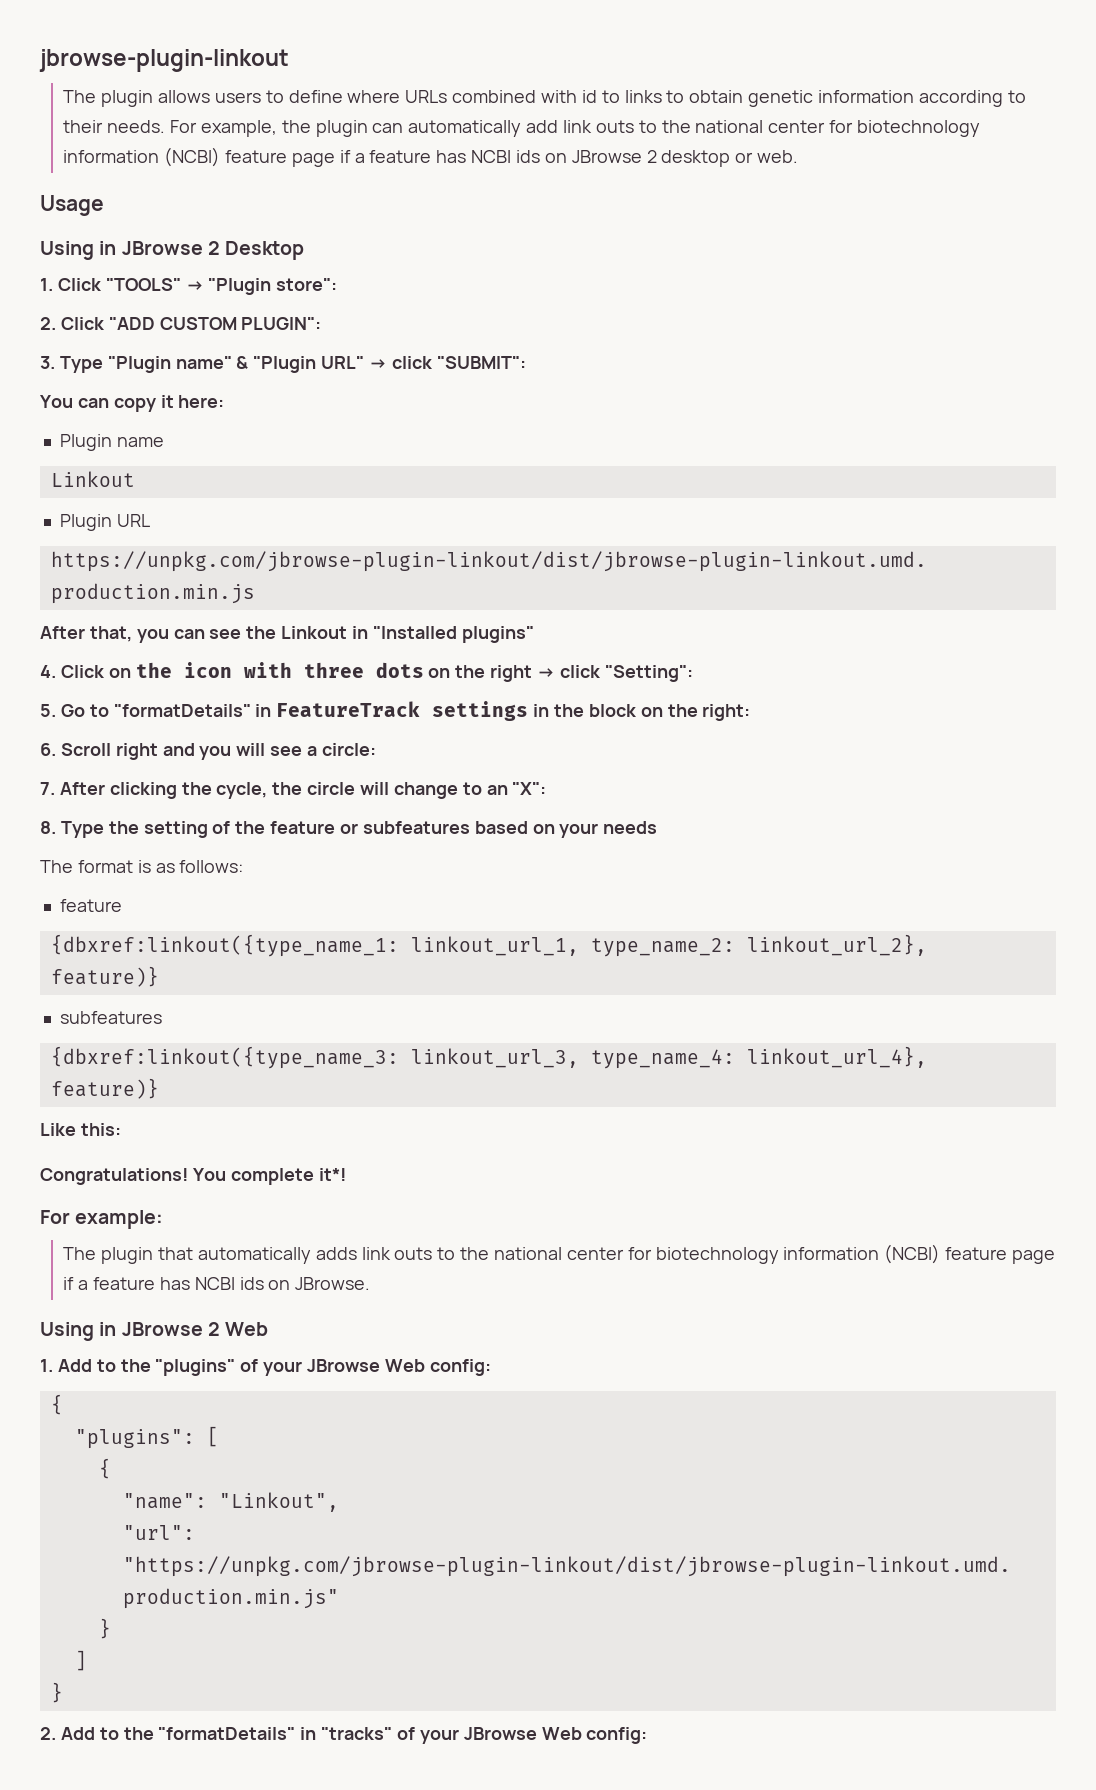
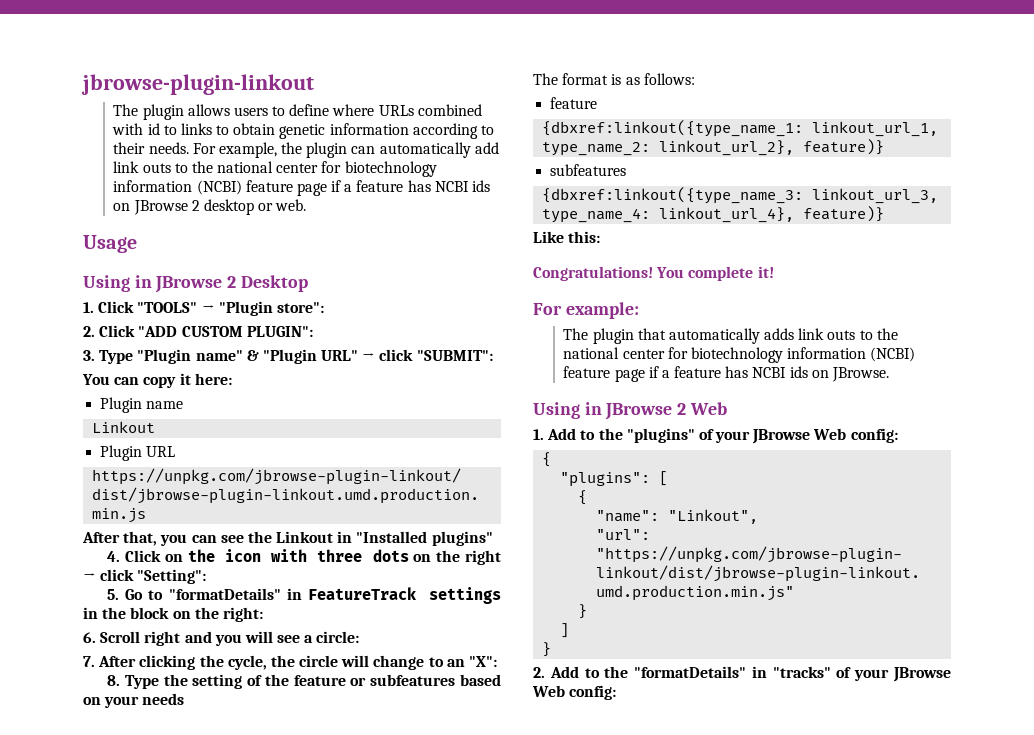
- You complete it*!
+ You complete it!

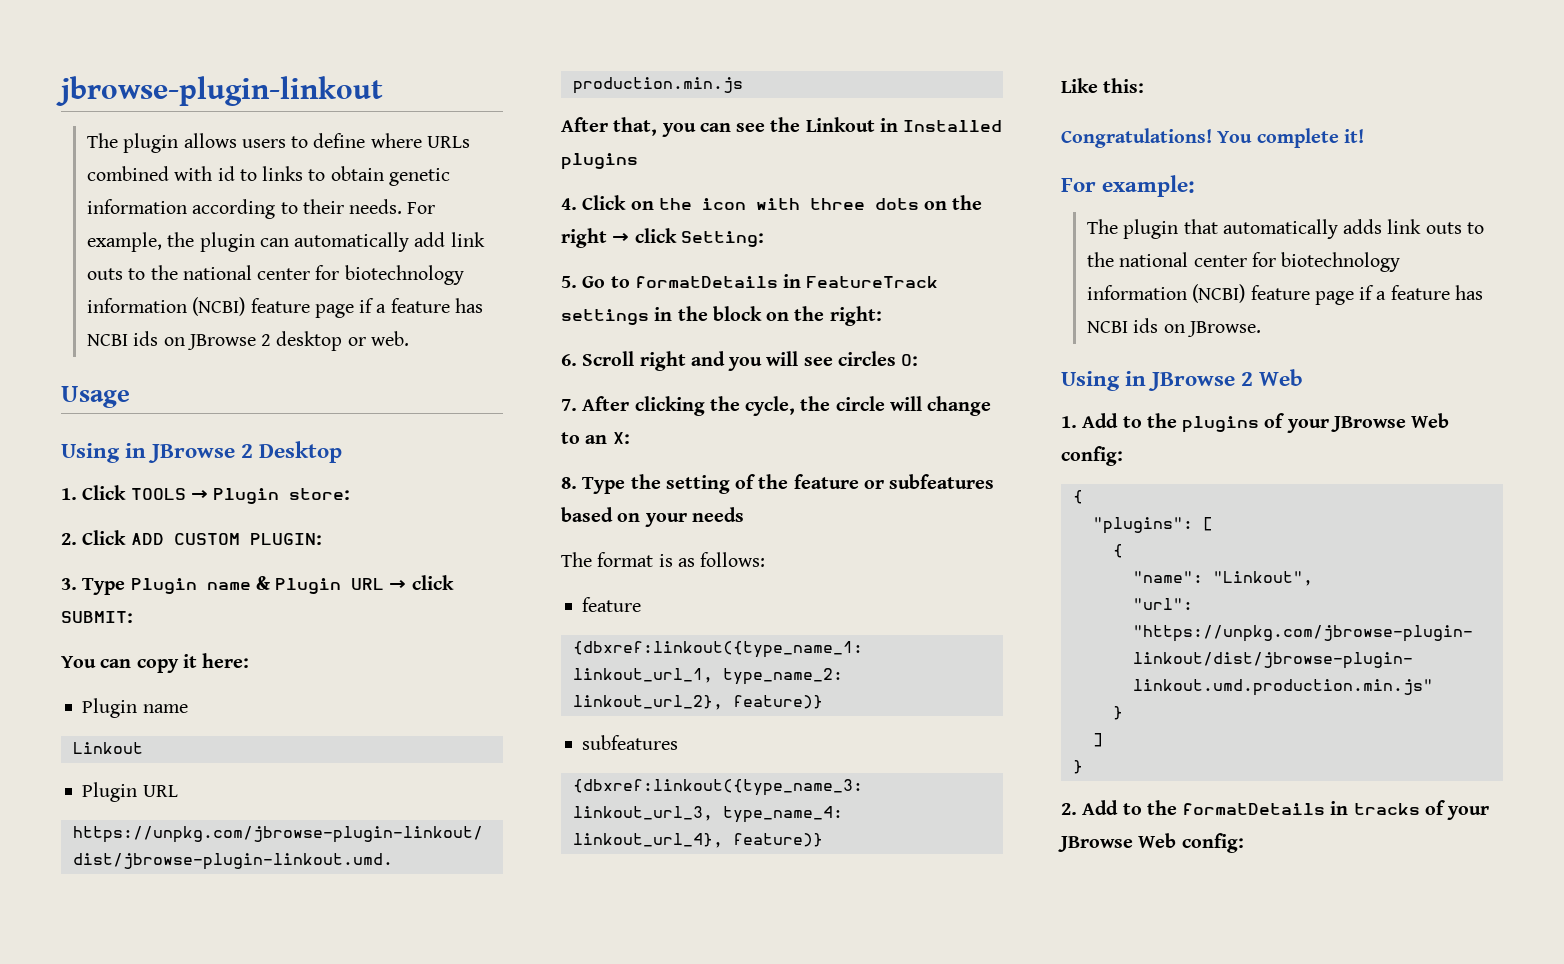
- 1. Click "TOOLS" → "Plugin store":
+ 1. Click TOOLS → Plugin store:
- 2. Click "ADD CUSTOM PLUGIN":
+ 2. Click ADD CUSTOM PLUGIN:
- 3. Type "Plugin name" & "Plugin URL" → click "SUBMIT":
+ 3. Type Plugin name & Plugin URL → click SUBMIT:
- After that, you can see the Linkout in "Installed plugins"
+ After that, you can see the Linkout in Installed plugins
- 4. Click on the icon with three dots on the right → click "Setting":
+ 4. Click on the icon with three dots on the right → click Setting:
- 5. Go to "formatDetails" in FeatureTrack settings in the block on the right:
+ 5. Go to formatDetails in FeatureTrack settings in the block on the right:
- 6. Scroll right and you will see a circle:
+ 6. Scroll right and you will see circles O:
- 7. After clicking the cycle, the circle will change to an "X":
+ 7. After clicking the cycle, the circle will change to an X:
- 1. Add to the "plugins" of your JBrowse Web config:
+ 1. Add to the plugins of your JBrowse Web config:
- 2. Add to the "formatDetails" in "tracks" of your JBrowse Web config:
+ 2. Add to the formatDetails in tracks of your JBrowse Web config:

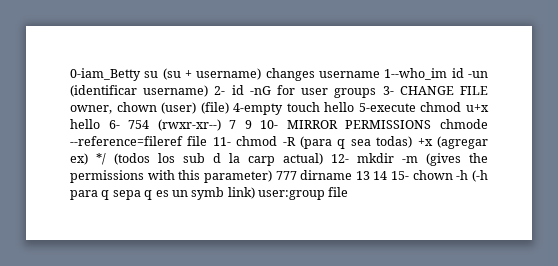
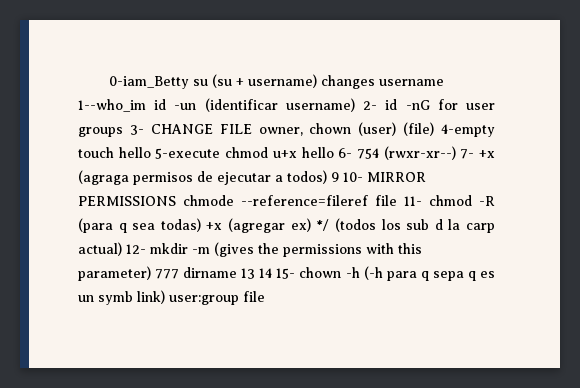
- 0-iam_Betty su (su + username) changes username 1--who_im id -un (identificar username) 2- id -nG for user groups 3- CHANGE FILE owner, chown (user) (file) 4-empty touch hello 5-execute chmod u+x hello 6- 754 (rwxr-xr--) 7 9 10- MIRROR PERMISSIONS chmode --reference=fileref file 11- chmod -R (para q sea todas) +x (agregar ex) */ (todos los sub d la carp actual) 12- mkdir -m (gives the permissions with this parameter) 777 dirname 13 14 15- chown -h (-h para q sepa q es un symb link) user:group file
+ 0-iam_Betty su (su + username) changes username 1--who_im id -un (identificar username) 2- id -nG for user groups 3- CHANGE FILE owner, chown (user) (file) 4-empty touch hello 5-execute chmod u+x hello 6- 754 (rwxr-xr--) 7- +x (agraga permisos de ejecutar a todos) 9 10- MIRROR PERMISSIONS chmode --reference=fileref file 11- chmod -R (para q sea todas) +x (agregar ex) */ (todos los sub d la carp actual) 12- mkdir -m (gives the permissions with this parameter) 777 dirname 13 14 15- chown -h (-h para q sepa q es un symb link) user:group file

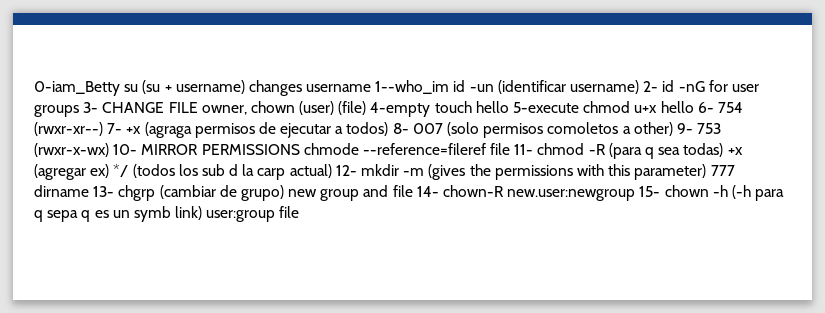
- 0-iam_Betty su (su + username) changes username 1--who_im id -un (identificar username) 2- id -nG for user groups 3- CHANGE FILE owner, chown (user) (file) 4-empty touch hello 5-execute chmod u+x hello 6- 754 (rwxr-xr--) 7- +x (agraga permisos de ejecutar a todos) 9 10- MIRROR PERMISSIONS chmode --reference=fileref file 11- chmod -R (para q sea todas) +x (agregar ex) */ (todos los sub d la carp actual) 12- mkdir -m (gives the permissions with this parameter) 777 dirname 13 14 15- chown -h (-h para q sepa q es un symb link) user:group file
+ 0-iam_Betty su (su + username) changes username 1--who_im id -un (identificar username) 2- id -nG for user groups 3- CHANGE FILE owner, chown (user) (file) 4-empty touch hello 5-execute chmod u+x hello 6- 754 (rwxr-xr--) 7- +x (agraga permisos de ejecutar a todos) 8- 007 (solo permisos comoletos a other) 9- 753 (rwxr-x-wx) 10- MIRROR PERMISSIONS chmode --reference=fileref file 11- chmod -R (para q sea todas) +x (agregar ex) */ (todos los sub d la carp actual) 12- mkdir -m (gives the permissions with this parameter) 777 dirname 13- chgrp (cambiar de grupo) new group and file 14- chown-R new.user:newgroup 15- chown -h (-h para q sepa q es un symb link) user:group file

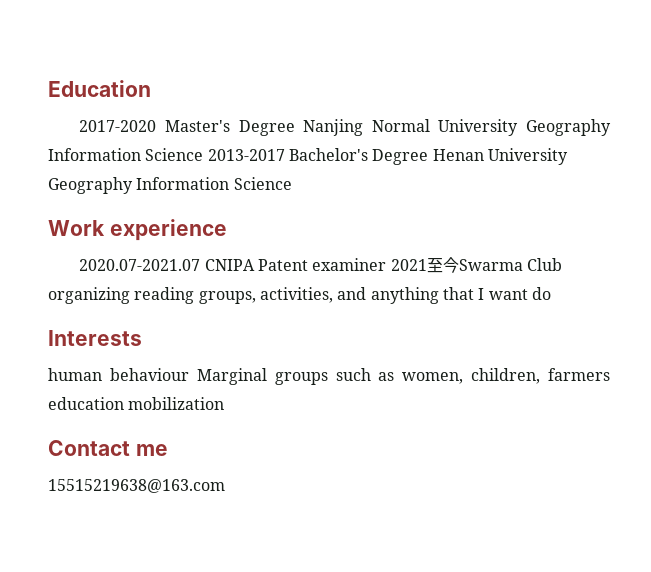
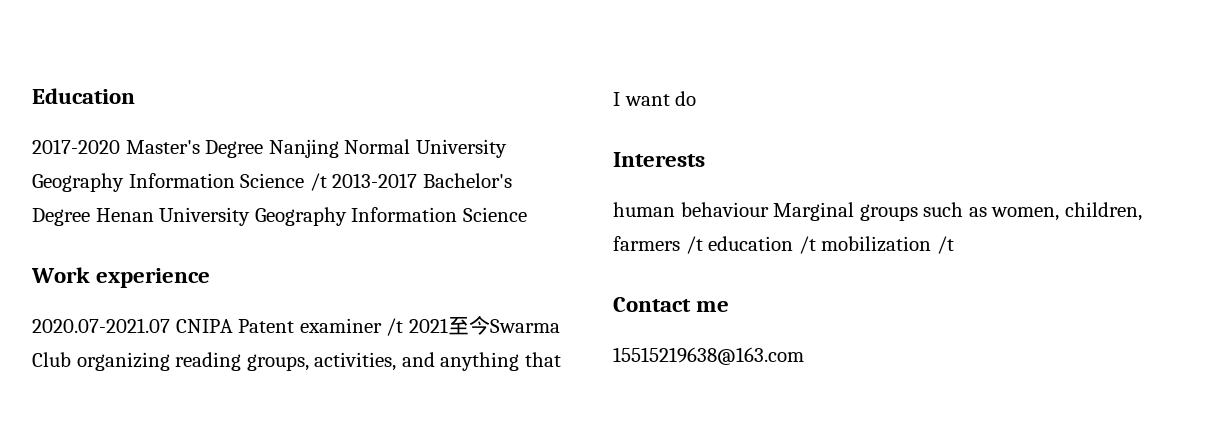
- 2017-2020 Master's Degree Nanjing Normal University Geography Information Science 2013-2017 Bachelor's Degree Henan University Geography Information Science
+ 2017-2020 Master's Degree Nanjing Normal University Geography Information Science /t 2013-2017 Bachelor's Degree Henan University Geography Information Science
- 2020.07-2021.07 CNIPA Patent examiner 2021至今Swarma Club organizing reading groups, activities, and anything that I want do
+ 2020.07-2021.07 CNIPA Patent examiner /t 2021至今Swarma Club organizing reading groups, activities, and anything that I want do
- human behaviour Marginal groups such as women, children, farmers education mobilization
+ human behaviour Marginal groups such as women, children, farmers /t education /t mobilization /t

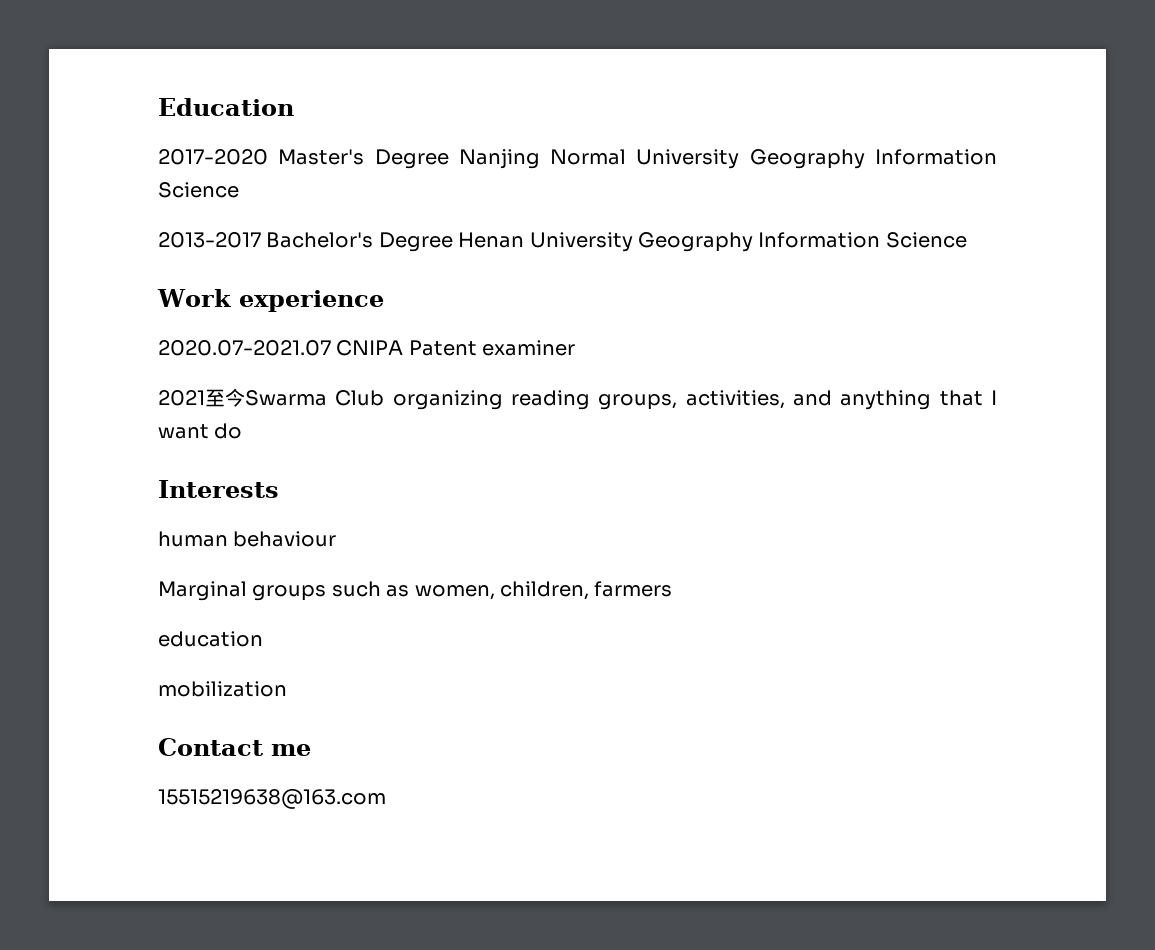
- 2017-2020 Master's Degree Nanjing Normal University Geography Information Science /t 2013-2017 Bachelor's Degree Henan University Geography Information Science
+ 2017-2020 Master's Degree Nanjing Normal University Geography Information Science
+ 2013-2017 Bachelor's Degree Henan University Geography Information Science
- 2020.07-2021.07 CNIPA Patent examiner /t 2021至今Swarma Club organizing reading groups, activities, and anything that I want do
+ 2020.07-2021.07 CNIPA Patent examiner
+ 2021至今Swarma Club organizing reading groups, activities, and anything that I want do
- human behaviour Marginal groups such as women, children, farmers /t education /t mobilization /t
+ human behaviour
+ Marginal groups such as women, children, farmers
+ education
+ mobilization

----

● **The problem**
Copy every line of the entries in which "dots" can be found.

● **Worked solution**
- 4. Click on the icon with three dots on the right → click "Setting":
+ 4. Click on the icon with three dots on the right → click Setting:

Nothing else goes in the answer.